Kur'ân Neden Kıssalar Anlatır

“Kur’ân neden kıssalar anlatır" sorusuna verilebilecek cevapların örnek göstermek, öğüt vermek, Peygamberi teselli etmek, inananlara ümit bahşetmek gibi ilk akla gelenlerinin üzerinde durmayacağız bu yazıda.

Biraz daha dolaylı olacak bizim ele alacağımız sebep. Kur'ân'ın neden kıssalar anlattığını, o kıssaların kahramanları üzerinden anlamaya çalışacağız.

Bunu yapabilmek için de önce “Kur’ân nasıl bir insan yetiştirmek istiyor” sorusunu cevaplamamız gerekmektedir.

Kur’ân bizi nasıl görmek istiyor?

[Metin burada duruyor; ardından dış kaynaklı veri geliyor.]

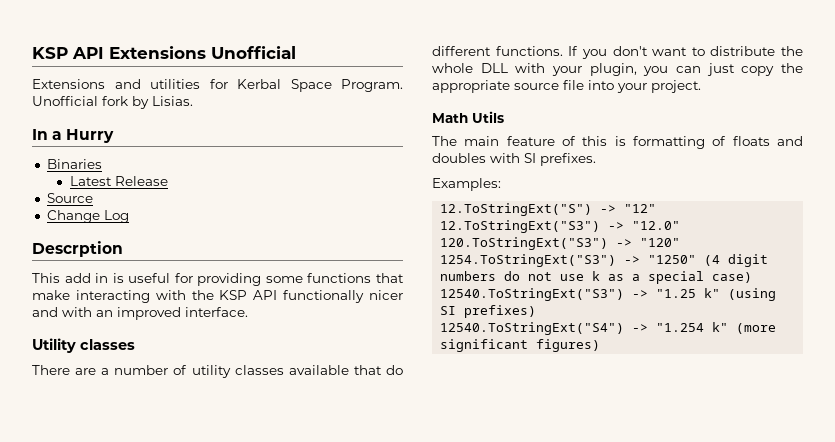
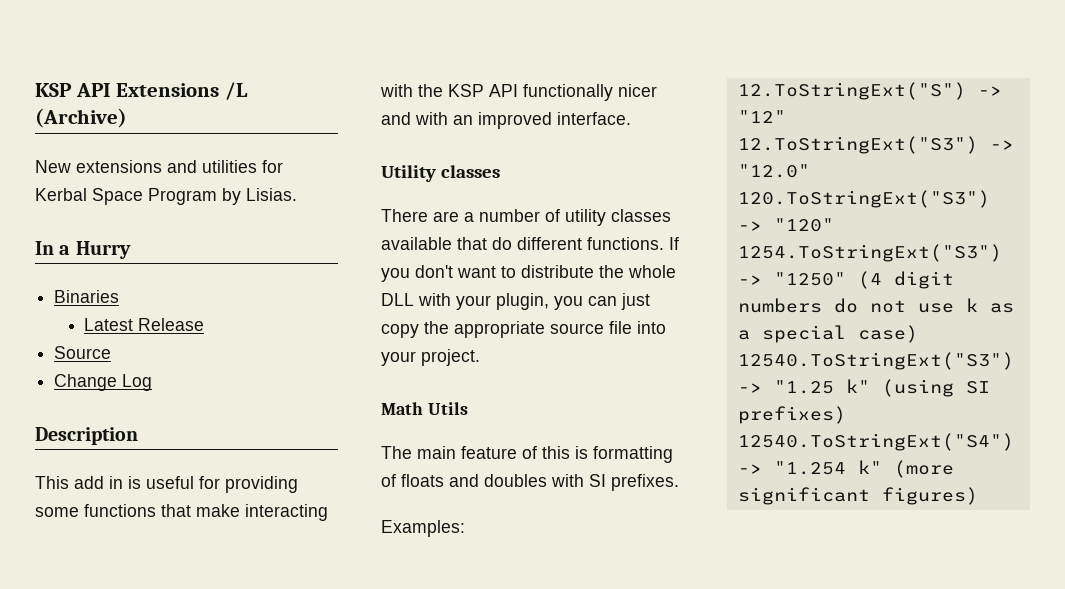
[211,46,296,59] [32,79,105,89] Unofficial // Extensions -> [224,82,248,100] [35,108,127,128] [35,160,162,173] /L (Archive) // New extensions
[341,79,403,92] [32,96,128,106] Program. Unofficial fork -> [148,188,217,205] Program
[32,241,123,257] Descrption -> [35,427,138,445] Description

Yalnızca inancımız, ibadetlerimiz ve dindarlığımız açısından değil; aynı zamanda kişiliğimiz, karakterimiz, dünyaya bakışımız, insanlığımız ve bütün bir halet-i ruhiyemiz açısından bizi nasıl görmek istiyor?

Dinin inşa etmek istediği insan tipi sadece dini davranışlarla tanımlanabilir mi? İnsani değerler açısından Allah’ın istediği gibi olamayan, dini değerler açısından Allah’ın istediği gibi olabilir mi? Zihnen ve kalben salim olmayan birinin, salim davranışlar gösterebilmesi mümkün mü?

Kur’ân kıssalarının kahramanlarına baktığımız zaman neler görürüz? Şeytanın kibrine mukabil Hz. Âdem (as)'in hatasını samimi bir pişmanlıkla kabul eden tevazusu, Azer'in inatçılığına mukabil Hz. İbrahim (as)'in kararlılığı ve cesareti, İsrailoğullarının dönekliği ve güvenilmezliğine mukabil Hz. Musa (as)'ın azmi ve tarihten bugüne imanın karşısına dikilmiş düşman tiplerinin neredeyse tamamıyla mücadele etmiş olan Peygamberimiz'ın sarsılmaz duruşu.

Kur'ân'ın kıssalar yoluyla bize model olarak sunduğu sayısız örnek içinden birkaçını zikrettiğimiz bu karakterlerin özelliklerinden birisi de Allah'ın emirleri karşısında hayatın şartlarını gerekçe göstererek bahane üretmemeleridir.

Onlar, hemen her zaman bizlerden daha olumsuz şartlarla karşılaşmışlar, ama hiçbir zaman o şartların mahkûmu olmamışlar. Hep dönüştüren insanlar olmuşlar; dönüştüremedikleri durumlarda da dönüşen olma rahatlığını seçmemişlerdir.

Kur'ân'ın neden kıssalar anlattığı konusu, üzerinde çokça düşünmeyi ve burada ettiğimiz bir-iki kelâmdan fazlasını söylemeyi hak eden bir konudur. Ama bahanemiz hazır: Yerimiz dar.